YOUR TASK: Each line of the records needs to be written out exactly, with any image left out.

━━━━━━━━━━

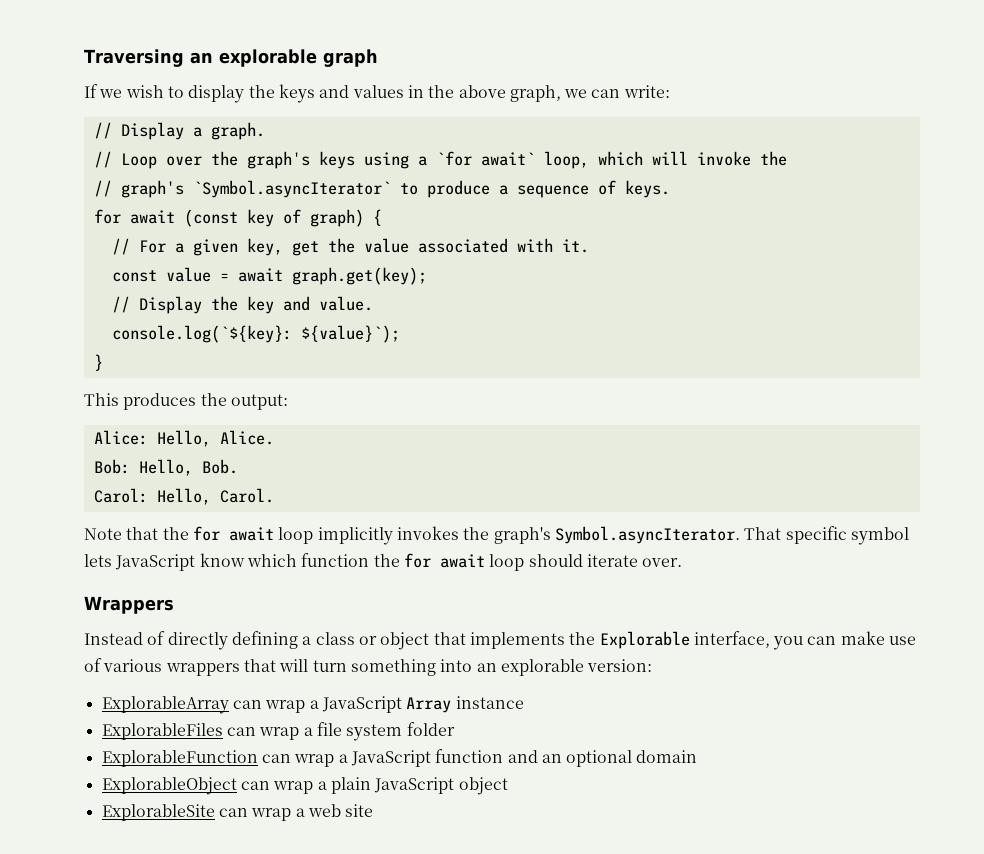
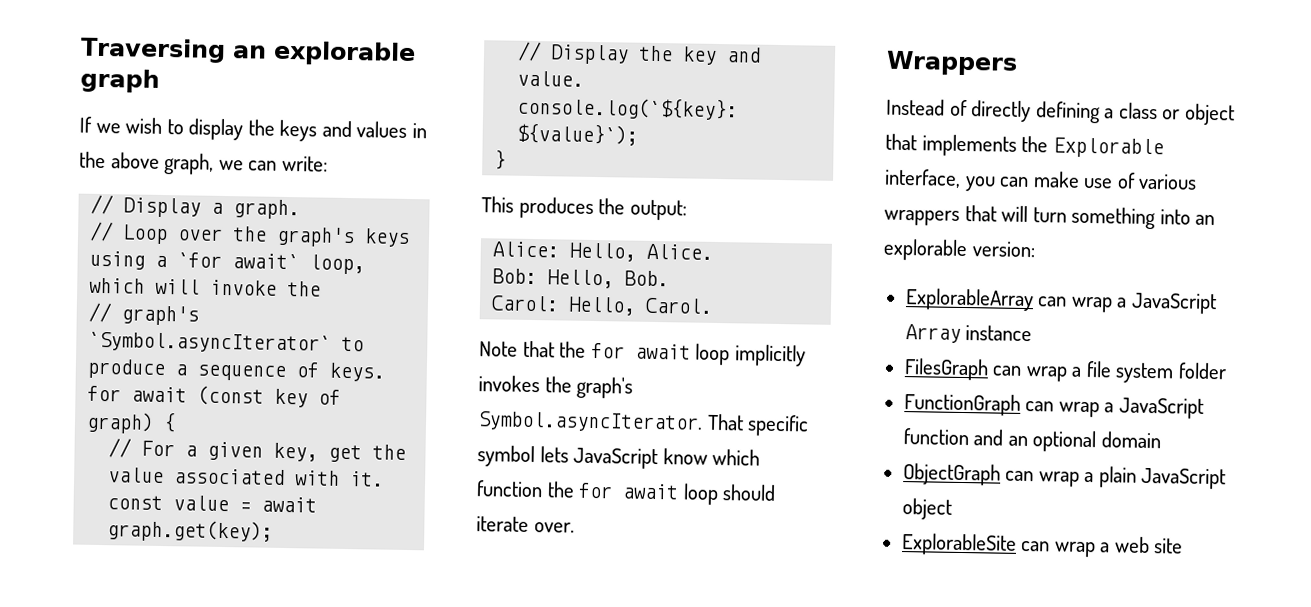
[101,723,223,740] ExplorableFiles -> [903,358,989,381] FilesGraph
[101,750,258,767] ExplorableFunction -> [903,393,1021,416] FunctionGraph
[101,777,237,795] ExplorableObject -> [902,463,1001,486] ObjectGraph

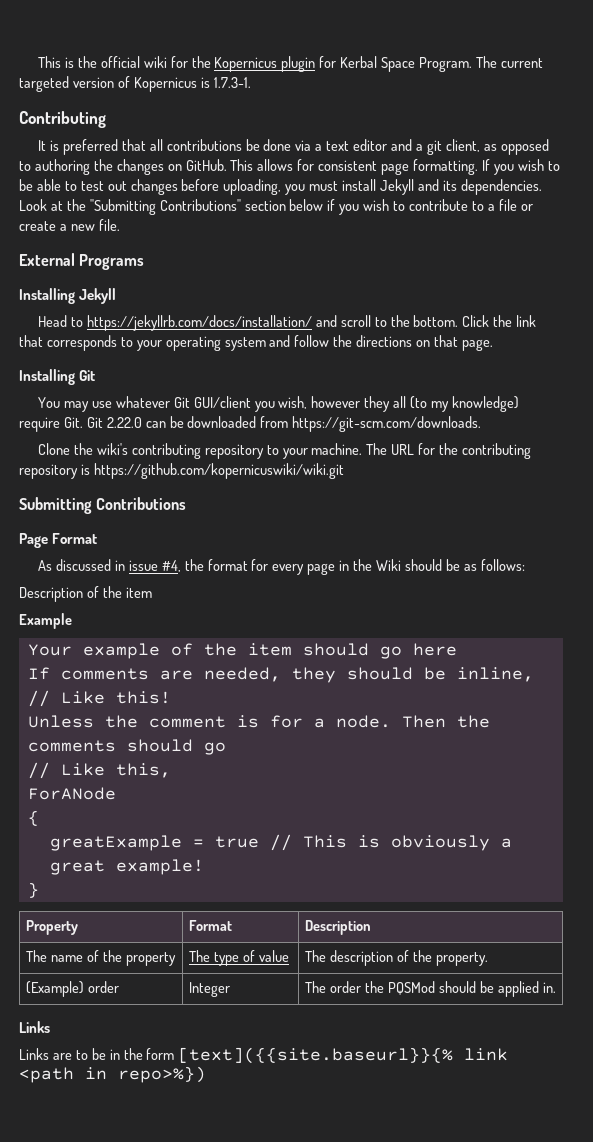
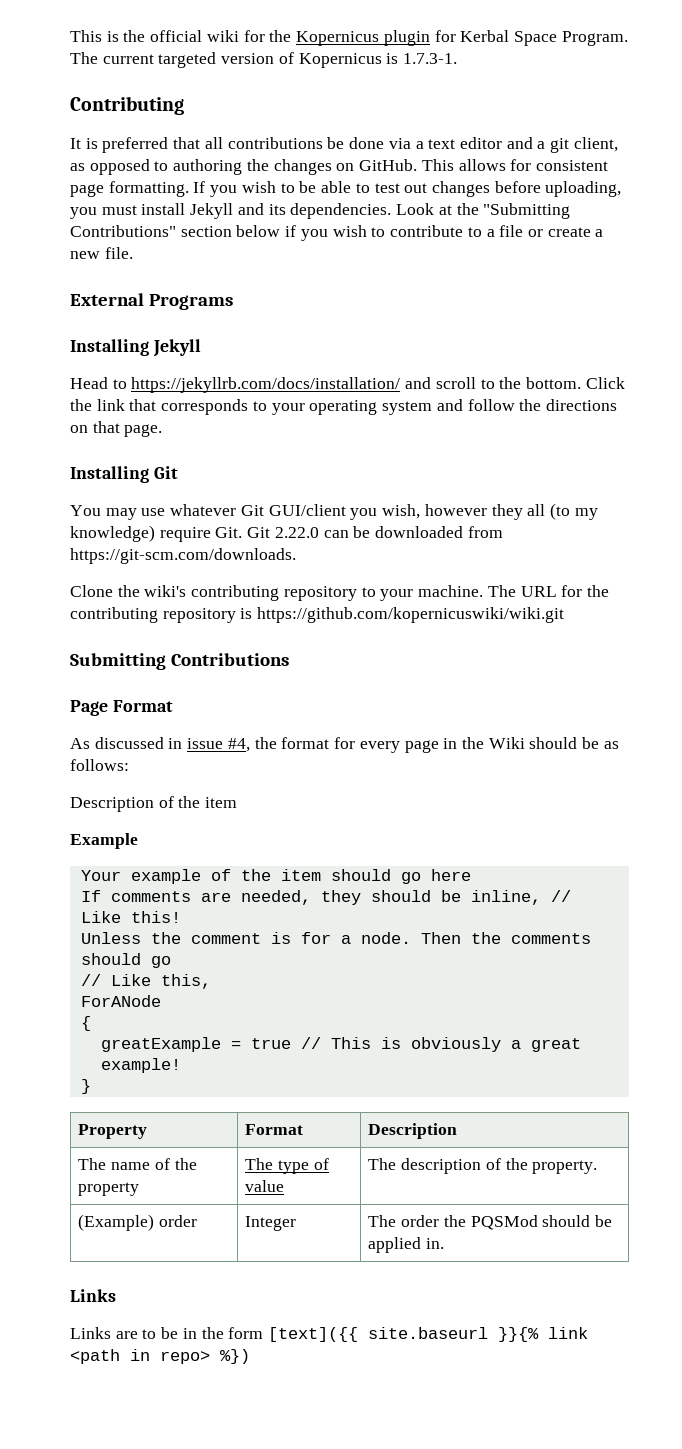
[178,1047,454,1064] [text]({{site.baseurl}}{% -> [268,1327,540,1342] [text]({{ site.baseurl }}{%
[118,1066,206,1083] repo>%}) -> [160,1349,250,1364] repo> %})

━━━━━━━━━━

YOUR SOLUTION:
[101,723,223,740] ExplorableFiles -> [903,358,989,381] FilesGraph
[101,750,258,767] ExplorableFunction -> [903,393,1021,416] FunctionGraph
[101,777,237,795] ExplorableObject -> [902,463,1001,486] ObjectGraph

[178,1047,454,1064] [text]({{site.baseurl}}{% -> [268,1327,540,1342] [text]({{ site.baseurl }}{%
[118,1066,206,1083] repo>%}) -> [160,1349,250,1364] repo> %})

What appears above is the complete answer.